I’ll keep making healthy choices. I’ll keep listening to my body when it says I’m full. I have to keep stopping myself from serving myself too much. (I’m getting MUCH better at that, thankfully.) I’m finding things that work and things that don’t and realizing I am still buying way too much food for what we need now. The one thing that I buy in excess, and my husband doesn’t even give me crap about? Drinking options! *lol* I’m constantly thirty…which is good because the goals for post-op are:
So in addition to ice cold water (SO glad I still love that!), I’ve found:
- Vitamin Water Zero
- Powerade Zero
- Hubert’s Diet Lemonade
- Diet/Unsweetened Tea with a bit of Splenda
I continue to hunt for other options that are low in sugar and quench my thirst, because I’m apparently really picky now about what I want to drink. If it’s something I want, I drink more and feel better. If I’m trying to force it down…yea, that doesn’t work anymore. Plus, EVERYTHING has to be ice cold. So we spend time putting my drinks back in the fridge and taking them back out. Hubs knows that if he sees a half-empty bottle next to the bed, if he touches it and it isn’t cold anymore, it’s time to just put it back and bring out another because I will NOT drink it warm. (Hey, if this is my worst habit, I can live with that.)

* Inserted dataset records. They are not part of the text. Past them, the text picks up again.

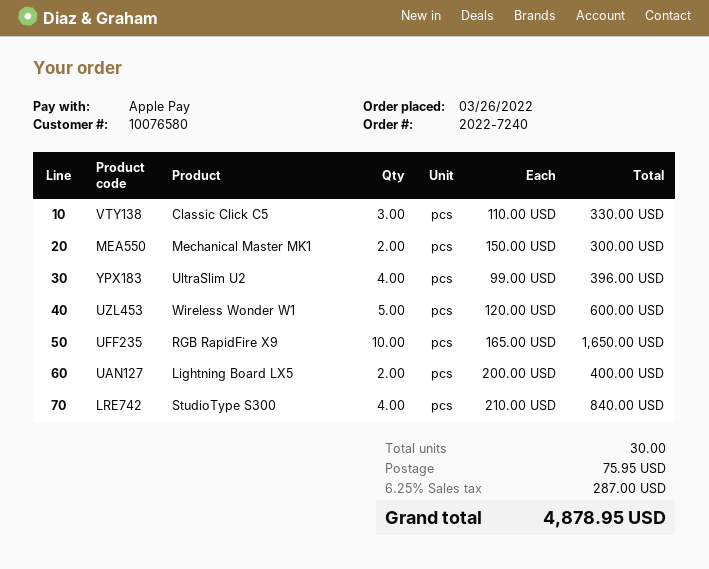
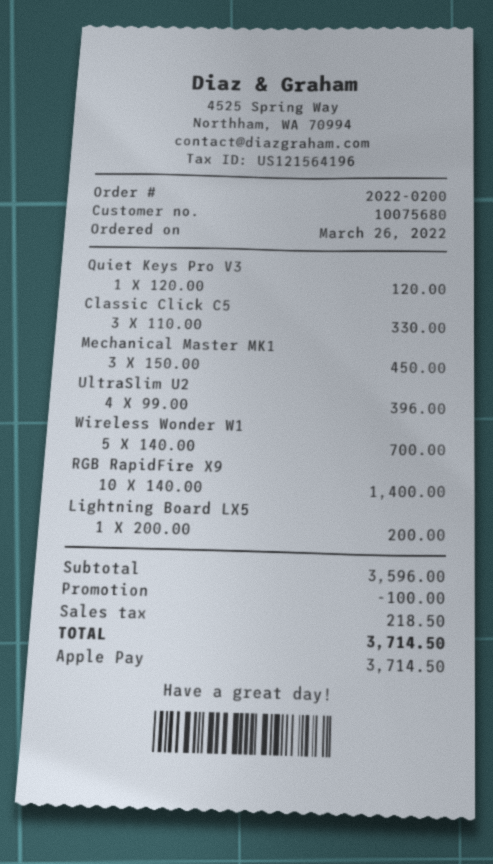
order number: 2022-7240 -> 2022-0200
customer number: 10076580 -> 10075680
Mechanical Master MK1: 2 x 150.00 = 300.00 -> 3 x 150.00 = 450.00
Wireless Wonder W1: 5 x 120.00 = 600.00 -> 5 x 140.00 = 700.00
RGB RapidFire X9: 10 x 165.00 = 1650.00 -> 10 x 140.00 = 1400.00
Lightning Board LX5: 2 x 200.00 = 400.00 -> 1 x 200.00 = 200.00
StudioType S300: 4 x 210.00 = 840.00 -> none
Quiet Keys Pro V3: none -> 1 x 120.00 = 120.00
discount: none -> 100.00
shipping: 75.95 -> none
tax: 287.00 -> 218.50
total: 4878.95 -> 3714.50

Things I’m looking forward to:
- Next week is week 6! That means I’m finally cleared for the gym! And I intend to be there at least 3 times next week. I’m ready to get that habit started up again. I’m ready to feel more in control of what’s happening to me. Not having control has been the WORST part of surgery for me.
- Trying new things! As I lose weight (look, the scale may not agree, but my jeans don’t fit anymore…so…) I can try new things and do new things. I’ve been through this losing process before and I’m starting to see the signs. My lovely divots, for one. I wrote a blog about this a million years ago it seems…when my body loses fat, there are little divots that form where fat once was in my tummy, legs, etc, but now there’s nothing left. Each divot is an accomplishment.
- Understanding myself! One other thing that a YouTube VSGer said – the hormones situation isn’t just me either. Not only am I dealing with post-surgery rapid weight loss, which is said to release a ton of hormones that fat cells carry as the fat cells are broken down, but I’m also at the point where I SHOULD be experiencing that time of the month. For those that don’t know/remember, I’ve been on Depo for 3 years. In anticipation of surgery, we took me off it so there would be nothing to hinder my weight loss. I had my last shot in July. To continue my treatment, I would have gone back in October for another shot. I didn’t go. Now, I could have had a period as early as November (but not likely), but surgery really screws up your monthly cycle. Now it’s December, and while I am experiencing some cramping and headaches (tell-tale signs), I haven’t had any spotting yet. So hormonally, I’m all screwed up right now! I’ll be happy when things finally level out and I can be myself again. (Of course, I’m hearing it’s likely not going to be level until 1 year post-op.)
Lots to look forward to. Lots still to do. I’m staying the course and keeping my head up.